ACTION ITEM:
Without adding anything, give again the lines from the one holding "await provider.send(tx, signers);" through the final line of the records, exactly, with both ends included and pictures dropped.

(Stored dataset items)
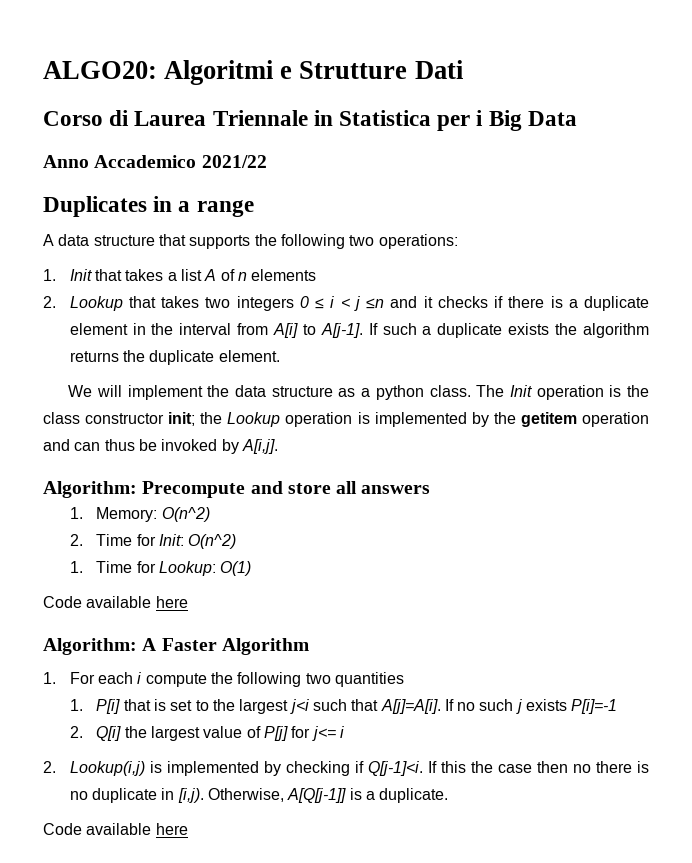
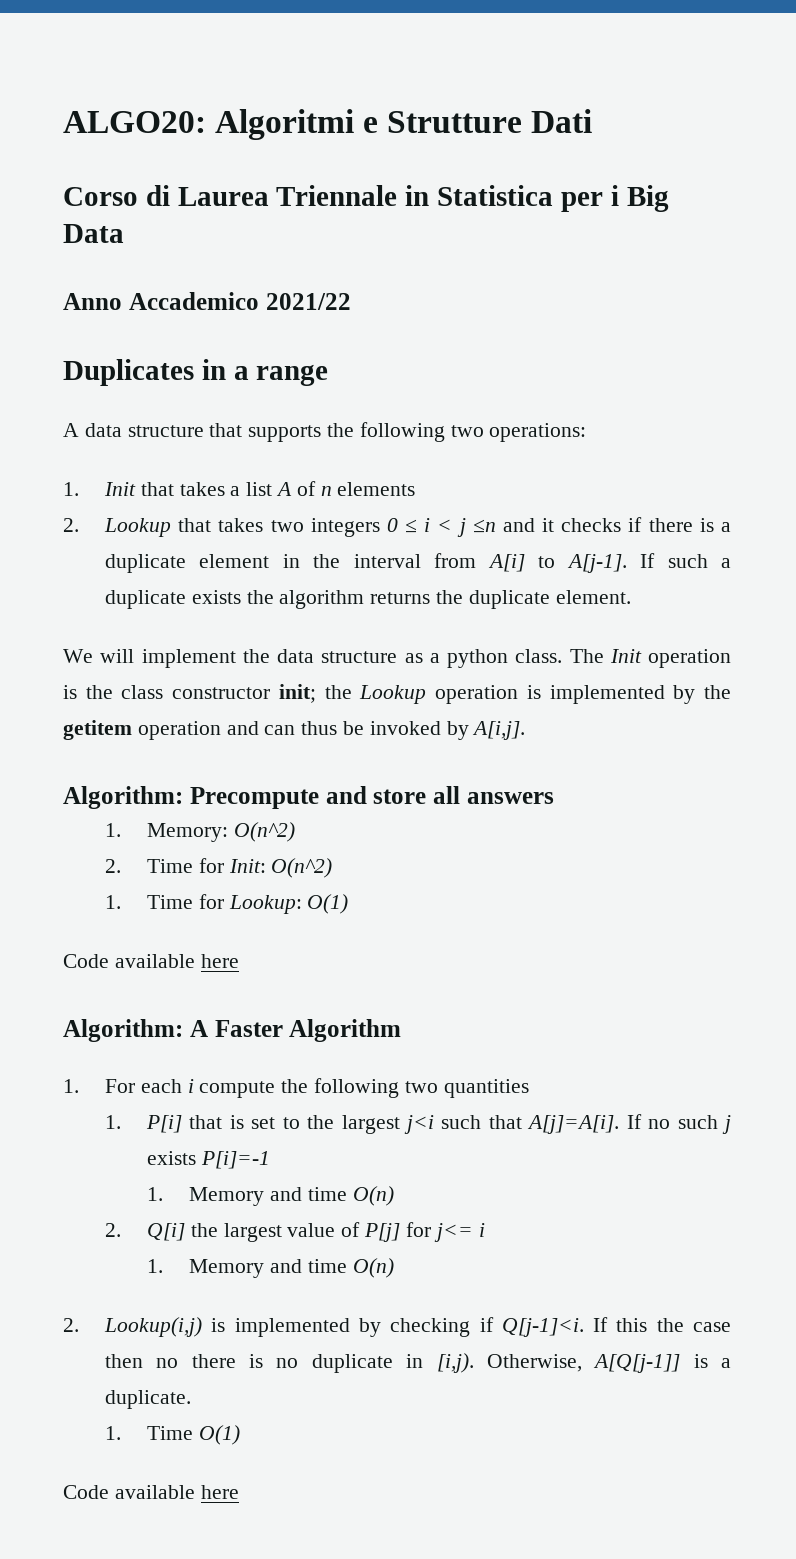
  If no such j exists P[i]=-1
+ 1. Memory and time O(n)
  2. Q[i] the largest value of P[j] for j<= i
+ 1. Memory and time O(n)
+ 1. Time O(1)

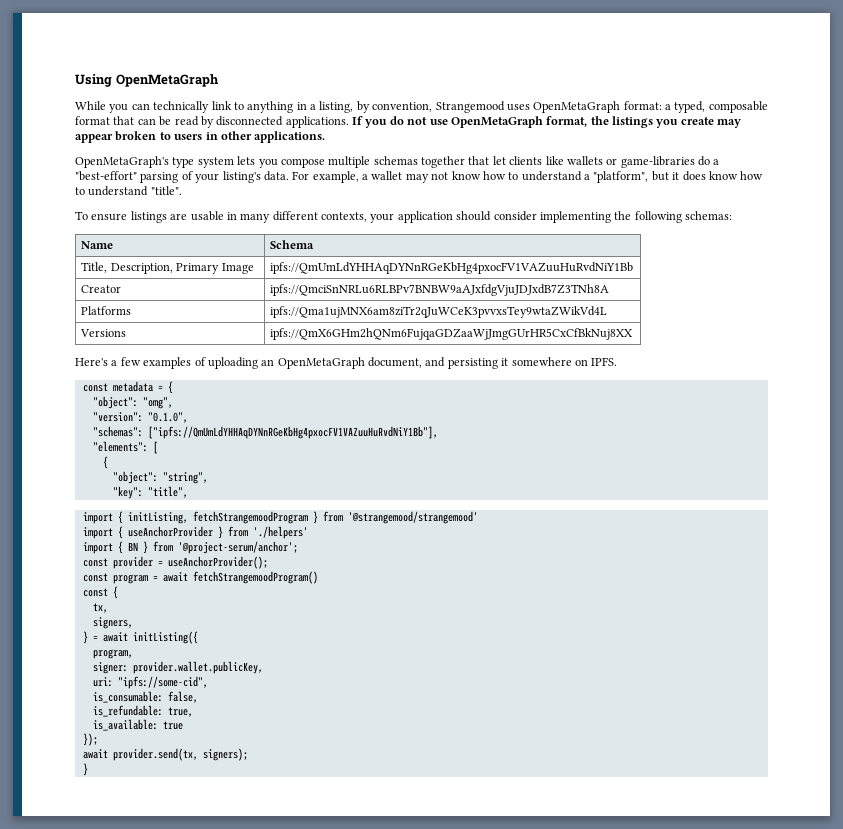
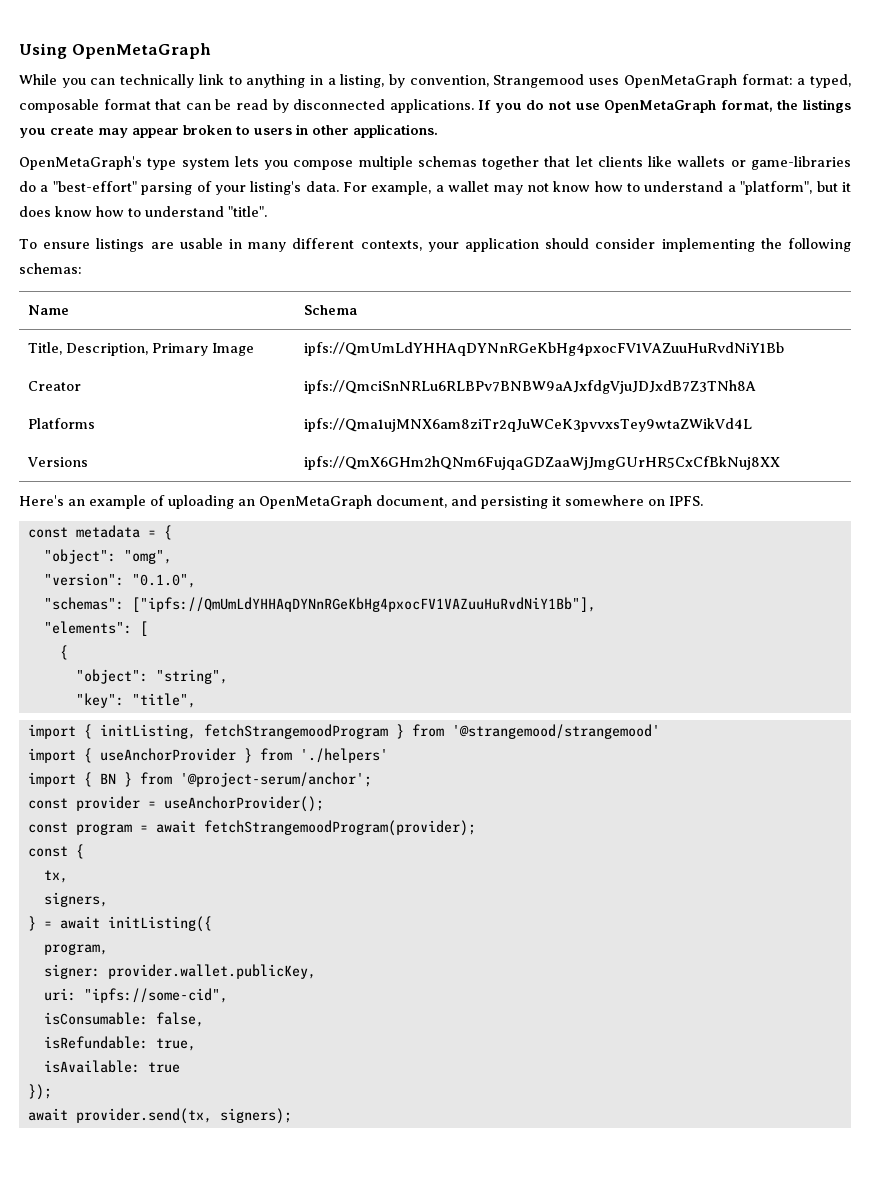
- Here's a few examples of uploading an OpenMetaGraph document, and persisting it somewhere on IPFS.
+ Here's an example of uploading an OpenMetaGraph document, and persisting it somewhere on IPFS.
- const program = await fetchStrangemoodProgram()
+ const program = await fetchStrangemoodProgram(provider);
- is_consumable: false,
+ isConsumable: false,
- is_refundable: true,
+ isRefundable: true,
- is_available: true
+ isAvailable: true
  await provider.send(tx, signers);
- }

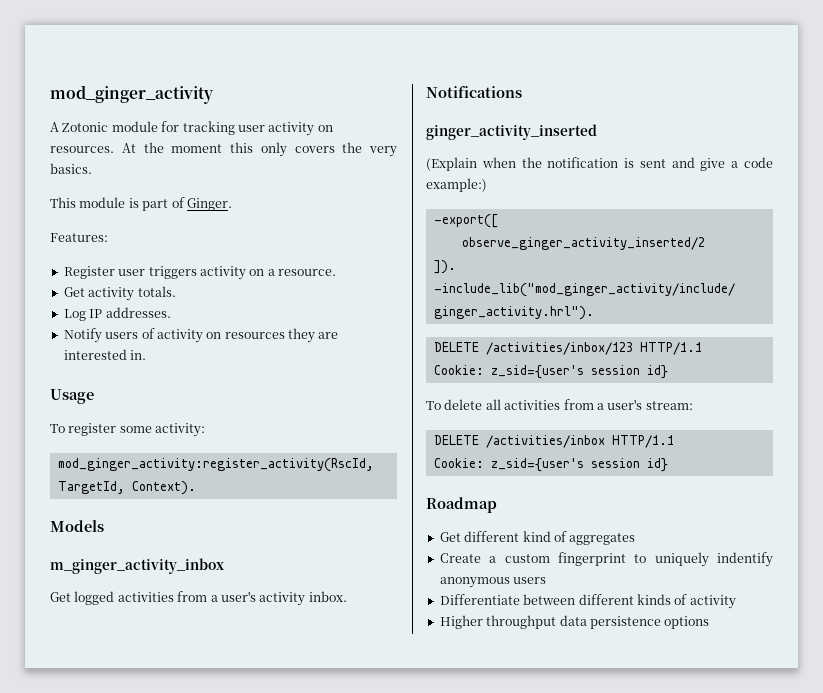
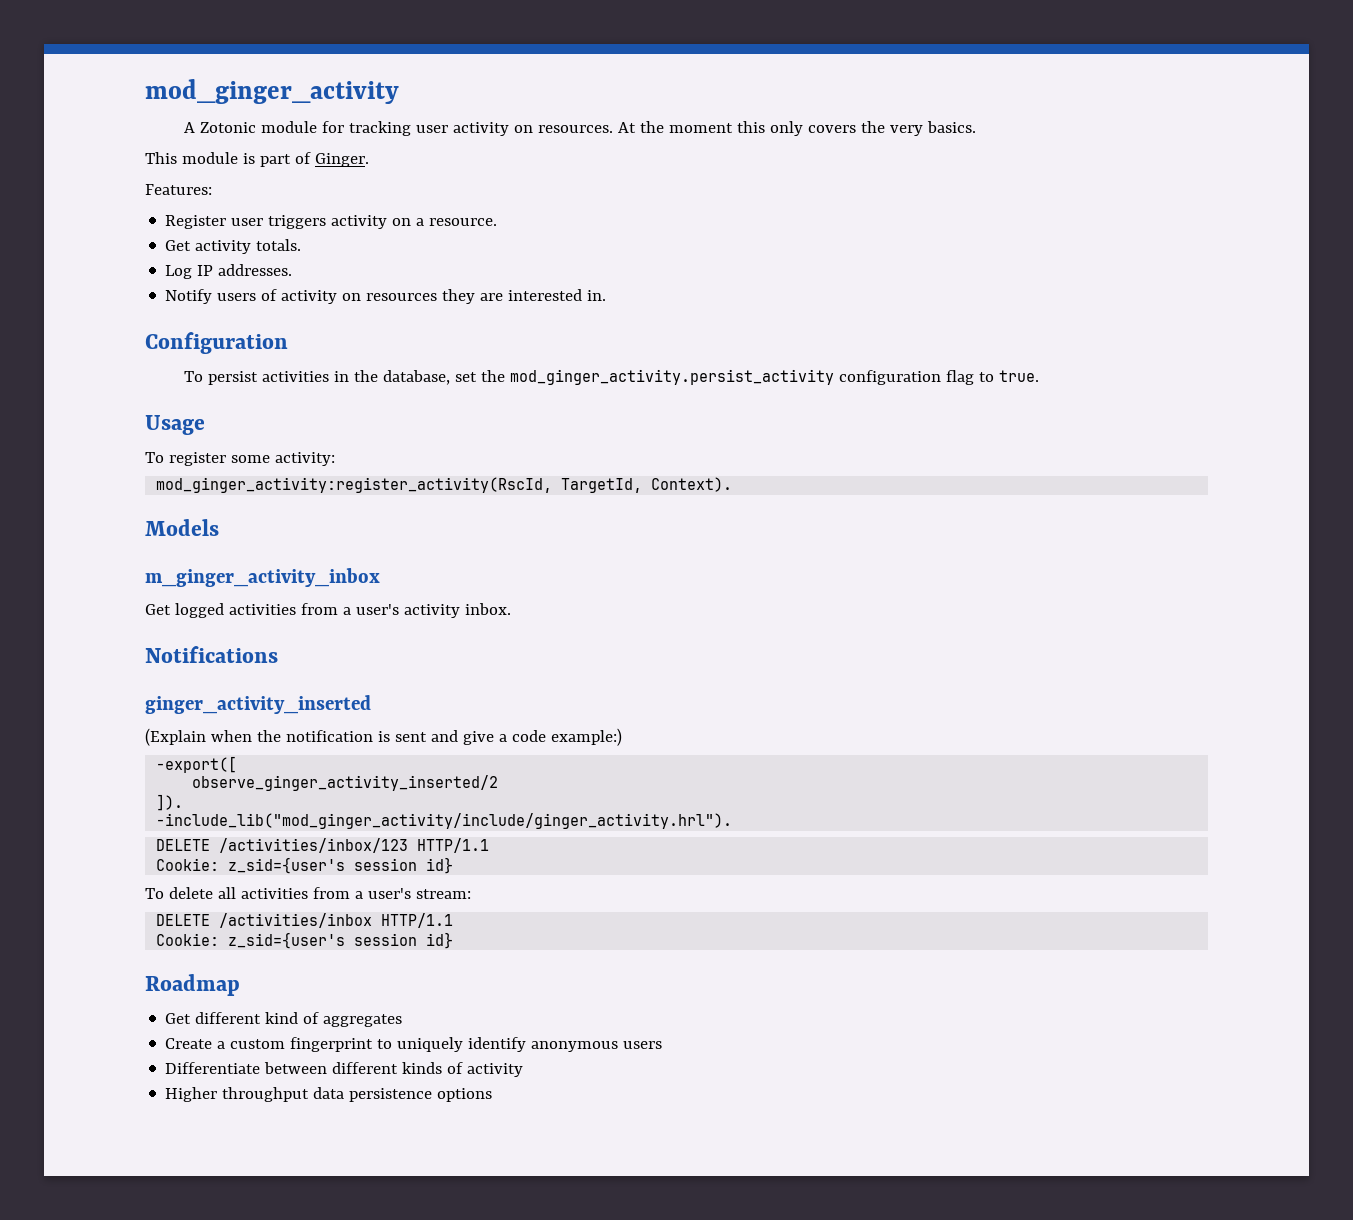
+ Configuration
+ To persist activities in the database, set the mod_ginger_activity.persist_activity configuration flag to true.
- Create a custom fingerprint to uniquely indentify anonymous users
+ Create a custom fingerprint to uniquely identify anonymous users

EXERCISE ANSWER:
  await provider.send(tx, signers);
- }

+ Configuration
+ To persist activities in the database, set the mod_ginger_activity.persist_activity configuration flag to true.
- Create a custom fingerprint to uniquely indentify anonymous users
+ Create a custom fingerprint to uniquely identify anonymous users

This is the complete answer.